Task requirements: Would you give the listing back word for word once its pictures are removed?

──────── Records provided ────────

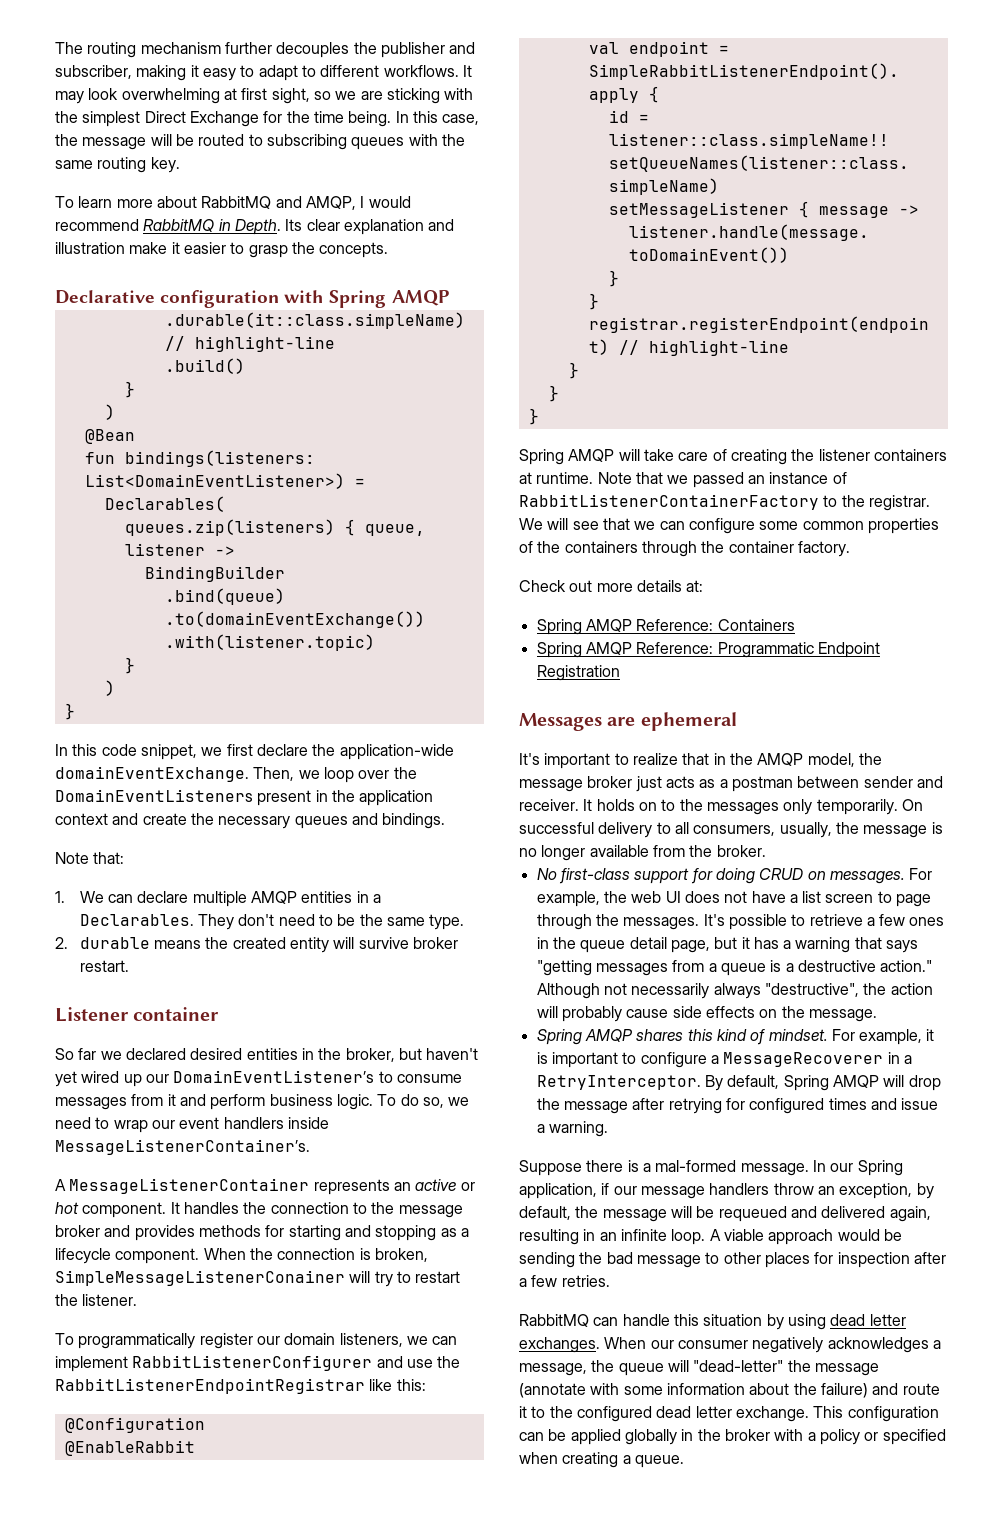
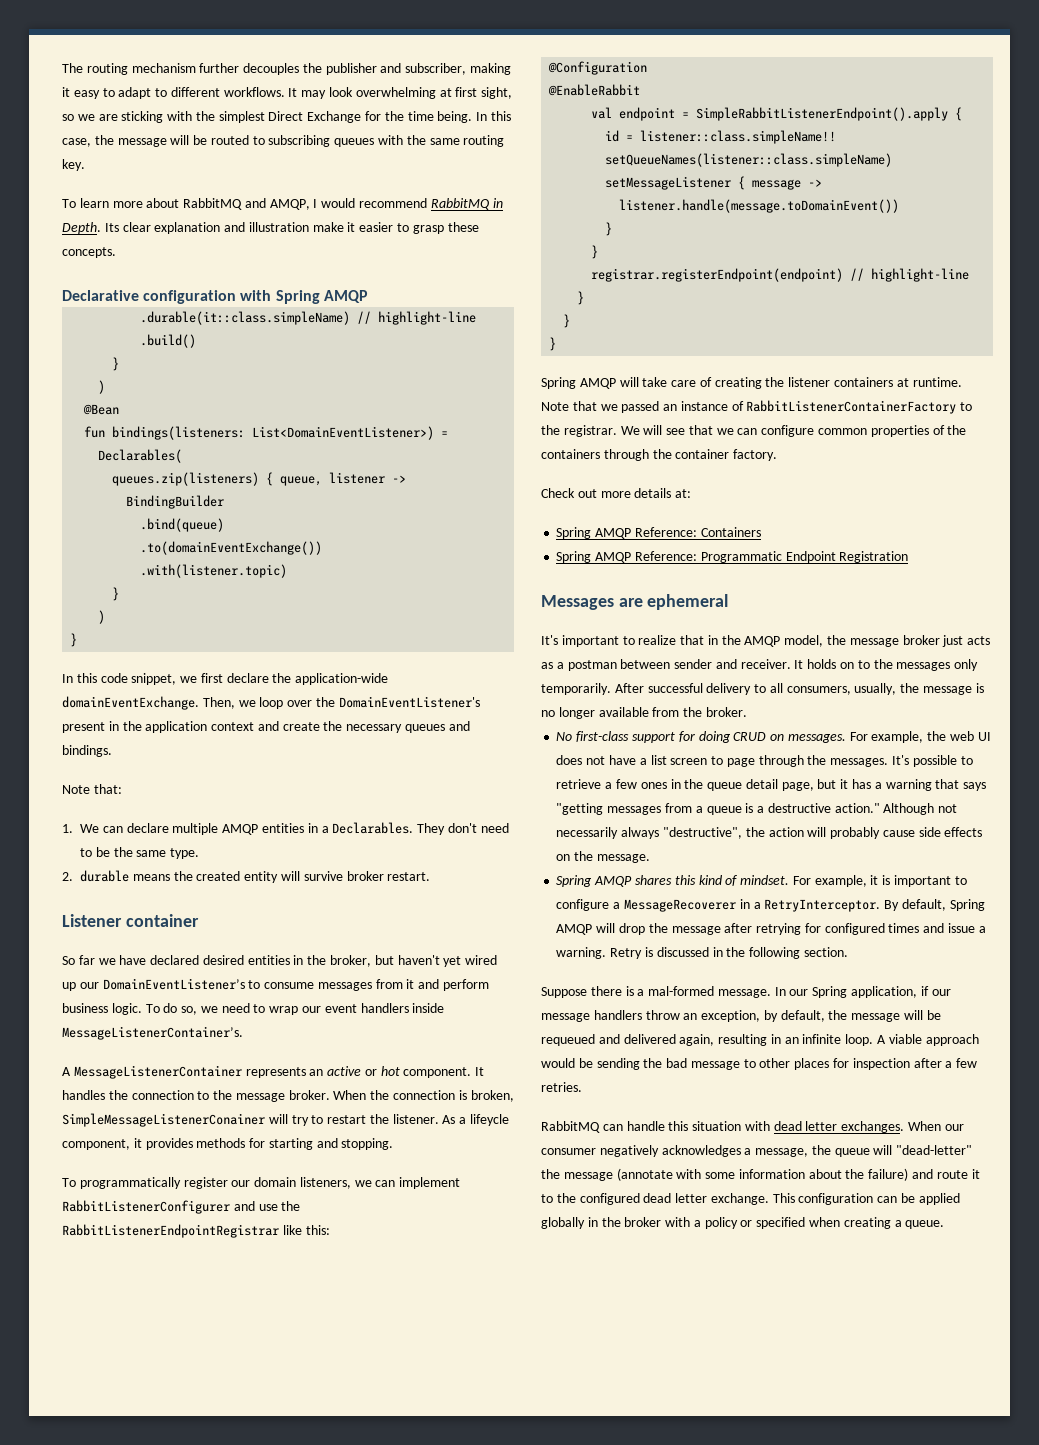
[291,242,315,254] the -> [447,222,479,232] these
[55,789,253,802] DomainEventListeners -> [338,696,480,708] DomainEventListener's
(122, 1055) none -> [119,955,147,965] have
[55,1225,469,1241] [55,1248,200,1264] broker and provides methods for starting and stopping as a lifecycle component. -> [288,1090,330,1100] broker.
(138, 1300) none -> [442,1114,510,1126] [62,1138,394,1150] As a lifeycle component, it provides methods for starting and stopping.
[759,521,799,530] some -> (815, 431) none
[901,799,923,811] On -> [614,683,644,693] After
(608, 1129) none -> [610,947,848,959] Retry is discussed in the following section.
[766,1314,826,1330] by using -> [744,1121,770,1131] with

────────

Result for this task:
[291,242,315,254] the -> [447,222,479,232] these
[55,789,253,802] DomainEventListeners -> [338,696,480,708] DomainEventListener's
(122, 1055) none -> [119,955,147,965] have
[55,1225,469,1241] [55,1248,200,1264] broker and provides methods for starting and stopping as a lifecycle component. -> [288,1090,330,1100] broker.
(138, 1300) none -> [442,1114,510,1126] [62,1138,394,1150] As a lifeycle component, it provides methods for starting and stopping.
[759,521,799,530] some -> (815, 431) none
[901,799,923,811] On -> [614,683,644,693] After
(608, 1129) none -> [610,947,848,959] Retry is discussed in the following section.
[766,1314,826,1330] by using -> [744,1121,770,1131] with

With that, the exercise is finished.